── RECORDS TO USE ──
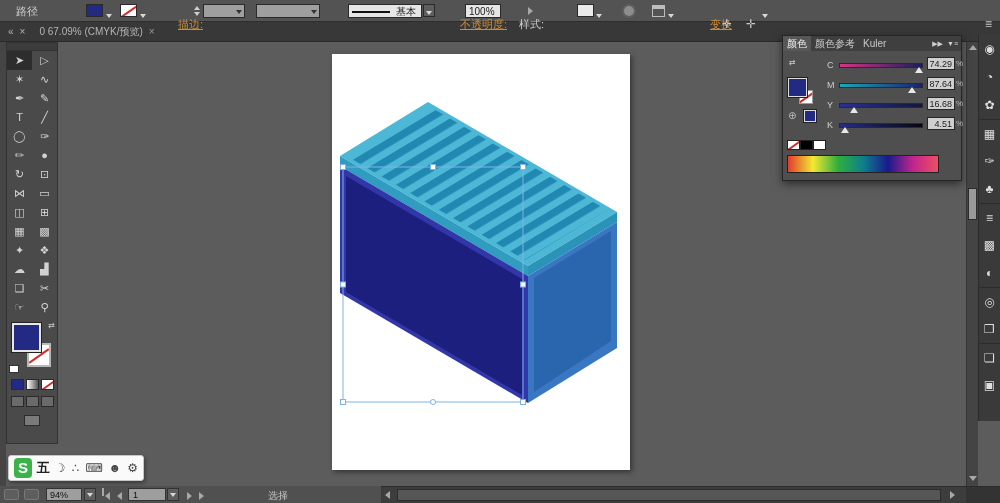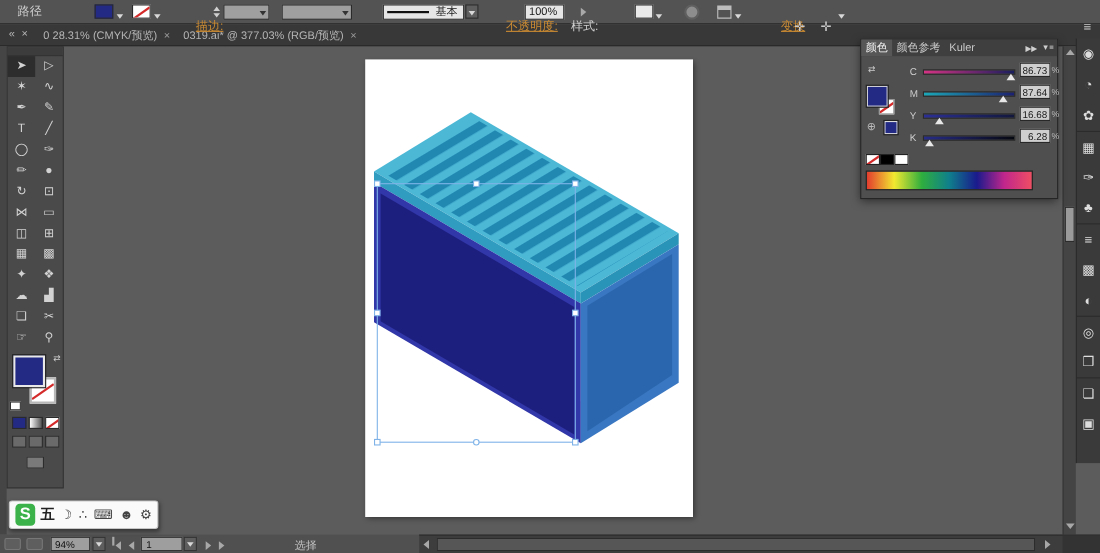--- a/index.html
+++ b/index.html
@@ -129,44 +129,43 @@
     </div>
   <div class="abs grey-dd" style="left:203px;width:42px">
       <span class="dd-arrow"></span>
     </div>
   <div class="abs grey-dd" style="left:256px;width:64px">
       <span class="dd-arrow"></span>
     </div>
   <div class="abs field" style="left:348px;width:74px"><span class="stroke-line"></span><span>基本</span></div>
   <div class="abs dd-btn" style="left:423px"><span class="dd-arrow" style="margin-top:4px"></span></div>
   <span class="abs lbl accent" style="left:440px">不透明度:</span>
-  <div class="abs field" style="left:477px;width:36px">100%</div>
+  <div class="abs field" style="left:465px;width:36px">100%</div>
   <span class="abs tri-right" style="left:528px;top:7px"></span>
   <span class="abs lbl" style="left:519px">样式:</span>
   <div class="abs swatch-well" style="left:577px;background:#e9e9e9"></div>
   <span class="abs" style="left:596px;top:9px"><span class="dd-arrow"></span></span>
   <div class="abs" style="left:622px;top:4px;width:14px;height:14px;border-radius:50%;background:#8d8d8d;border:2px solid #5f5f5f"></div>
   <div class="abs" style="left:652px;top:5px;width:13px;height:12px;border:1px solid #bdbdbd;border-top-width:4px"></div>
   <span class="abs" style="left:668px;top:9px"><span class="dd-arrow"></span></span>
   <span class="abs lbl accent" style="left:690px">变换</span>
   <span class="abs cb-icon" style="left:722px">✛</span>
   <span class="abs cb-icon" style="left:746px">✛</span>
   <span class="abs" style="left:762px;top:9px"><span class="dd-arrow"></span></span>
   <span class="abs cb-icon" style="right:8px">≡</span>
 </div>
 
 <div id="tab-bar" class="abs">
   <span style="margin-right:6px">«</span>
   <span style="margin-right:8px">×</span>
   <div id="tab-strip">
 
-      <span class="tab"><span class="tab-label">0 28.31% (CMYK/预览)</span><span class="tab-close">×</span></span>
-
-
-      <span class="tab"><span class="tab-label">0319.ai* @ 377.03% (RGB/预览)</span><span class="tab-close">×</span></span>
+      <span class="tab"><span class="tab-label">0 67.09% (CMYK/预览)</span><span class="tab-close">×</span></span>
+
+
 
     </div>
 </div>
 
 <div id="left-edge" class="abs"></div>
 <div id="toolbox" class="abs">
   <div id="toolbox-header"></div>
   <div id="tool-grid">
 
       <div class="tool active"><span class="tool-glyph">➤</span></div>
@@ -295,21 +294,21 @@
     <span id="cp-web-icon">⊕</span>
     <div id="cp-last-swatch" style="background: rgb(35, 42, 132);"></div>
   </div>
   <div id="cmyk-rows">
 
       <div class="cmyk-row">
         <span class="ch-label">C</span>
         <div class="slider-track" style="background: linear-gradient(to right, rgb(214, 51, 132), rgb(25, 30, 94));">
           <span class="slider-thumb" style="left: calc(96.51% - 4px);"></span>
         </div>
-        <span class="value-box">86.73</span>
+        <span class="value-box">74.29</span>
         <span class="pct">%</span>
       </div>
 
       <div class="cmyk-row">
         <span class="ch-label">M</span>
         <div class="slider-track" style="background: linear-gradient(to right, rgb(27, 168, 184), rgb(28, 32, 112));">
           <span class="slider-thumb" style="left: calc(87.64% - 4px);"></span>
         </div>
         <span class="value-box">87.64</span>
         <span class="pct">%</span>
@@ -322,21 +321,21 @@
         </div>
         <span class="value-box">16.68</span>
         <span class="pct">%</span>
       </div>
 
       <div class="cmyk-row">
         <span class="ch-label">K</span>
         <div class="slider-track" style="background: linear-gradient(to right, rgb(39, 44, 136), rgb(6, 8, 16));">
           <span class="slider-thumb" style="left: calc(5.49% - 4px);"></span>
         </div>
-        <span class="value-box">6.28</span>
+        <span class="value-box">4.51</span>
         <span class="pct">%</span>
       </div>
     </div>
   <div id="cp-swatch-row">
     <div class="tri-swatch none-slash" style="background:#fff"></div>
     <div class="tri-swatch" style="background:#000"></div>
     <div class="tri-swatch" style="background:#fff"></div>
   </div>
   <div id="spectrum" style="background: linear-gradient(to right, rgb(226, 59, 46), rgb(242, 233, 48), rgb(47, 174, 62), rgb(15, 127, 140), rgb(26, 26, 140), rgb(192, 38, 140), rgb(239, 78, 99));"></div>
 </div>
───
* [HOW TO COMPLETE THIS TASK]: Transcribe the listing word for word, but keep its pictures out of the copy.

* [COMPLETED TASK]:
--- a/index.html
+++ b/index.html
@@ -129,44 +129,43 @@
     </div>
   <div class="abs grey-dd" style="left:203px;width:42px">
       <span class="dd-arrow"></span>
     </div>
   <div class="abs grey-dd" style="left:256px;width:64px">
       <span class="dd-arrow"></span>
     </div>
   <div class="abs field" style="left:348px;width:74px"><span class="stroke-line"></span><span>基本</span></div>
   <div class="abs dd-btn" style="left:423px"><span class="dd-arrow" style="margin-top:4px"></span></div>
   <span class="abs lbl accent" style="left:440px">不透明度:</span>
-  <div class="abs field" style="left:477px;width:36px">100%</div>
+  <div class="abs field" style="left:465px;width:36px">100%</div>
   <span class="abs tri-right" style="left:528px;top:7px"></span>
   <span class="abs lbl" style="left:519px">样式:</span>
   <div class="abs swatch-well" style="left:577px;background:#e9e9e9"></div>
   <span class="abs" style="left:596px;top:9px"><span class="dd-arrow"></span></span>
   <div class="abs" style="left:622px;top:4px;width:14px;height:14px;border-radius:50%;background:#8d8d8d;border:2px solid #5f5f5f"></div>
   <div class="abs" style="left:652px;top:5px;width:13px;height:12px;border:1px solid #bdbdbd;border-top-width:4px"></div>
   <span class="abs" style="left:668px;top:9px"><span class="dd-arrow"></span></span>
   <span class="abs lbl accent" style="left:690px">变换</span>
   <span class="abs cb-icon" style="left:722px">✛</span>
   <span class="abs cb-icon" style="left:746px">✛</span>
   <span class="abs" style="left:762px;top:9px"><span class="dd-arrow"></span></span>
   <span class="abs cb-icon" style="right:8px">≡</span>
 </div>
 
 <div id="tab-bar" class="abs">
   <span style="margin-right:6px">«</span>
   <span style="margin-right:8px">×</span>
   <div id="tab-strip">
 
-      <span class="tab"><span class="tab-label">0 28.31% (CMYK/预览)</span><span class="tab-close">×</span></span>
-
-
-      <span class="tab"><span class="tab-label">0319.ai* @ 377.03% (RGB/预览)</span><span class="tab-close">×</span></span>
+      <span class="tab"><span class="tab-label">0 67.09% (CMYK/预览)</span><span class="tab-close">×</span></span>
+
+
 
     </div>
 </div>
 
 <div id="left-edge" class="abs"></div>
 <div id="toolbox" class="abs">
   <div id="toolbox-header"></div>
   <div id="tool-grid">
 
       <div class="tool active"><span class="tool-glyph">➤</span></div>
@@ -295,21 +294,21 @@
     <span id="cp-web-icon">⊕</span>
     <div id="cp-last-swatch" style="background: rgb(35, 42, 132);"></div>
   </div>
   <div id="cmyk-rows">
 
       <div class="cmyk-row">
         <span class="ch-label">C</span>
         <div class="slider-track" style="background: linear-gradient(to right, rgb(214, 51, 132), rgb(25, 30, 94));">
           <span class="slider-thumb" style="left: calc(96.51% - 4px);"></span>
         </div>
-        <span class="value-box">86.73</span>
+        <span class="value-box">74.29</span>
         <span class="pct">%</span>
       </div>
 
       <div class="cmyk-row">
         <span class="ch-label">M</span>
         <div class="slider-track" style="background: linear-gradient(to right, rgb(27, 168, 184), rgb(28, 32, 112));">
           <span class="slider-thumb" style="left: calc(87.64% - 4px);"></span>
         </div>
         <span class="value-box">87.64</span>
         <span class="pct">%</span>
@@ -322,21 +321,21 @@
         </div>
         <span class="value-box">16.68</span>
         <span class="pct">%</span>
       </div>
 
       <div class="cmyk-row">
         <span class="ch-label">K</span>
         <div class="slider-track" style="background: linear-gradient(to right, rgb(39, 44, 136), rgb(6, 8, 16));">
           <span class="slider-thumb" style="left: calc(5.49% - 4px);"></span>
         </div>
-        <span class="value-box">6.28</span>
+        <span class="value-box">4.51</span>
         <span class="pct">%</span>
       </div>
     </div>
   <div id="cp-swatch-row">
     <div class="tri-swatch none-slash" style="background:#fff"></div>
     <div class="tri-swatch" style="background:#000"></div>
     <div class="tri-swatch" style="background:#fff"></div>
   </div>
   <div id="spectrum" style="background: linear-gradient(to right, rgb(226, 59, 46), rgb(242, 233, 48), rgb(47, 174, 62), rgb(15, 127, 140), rgb(26, 26, 140), rgb(192, 38, 140), rgb(239, 78, 99));"></div>
 </div>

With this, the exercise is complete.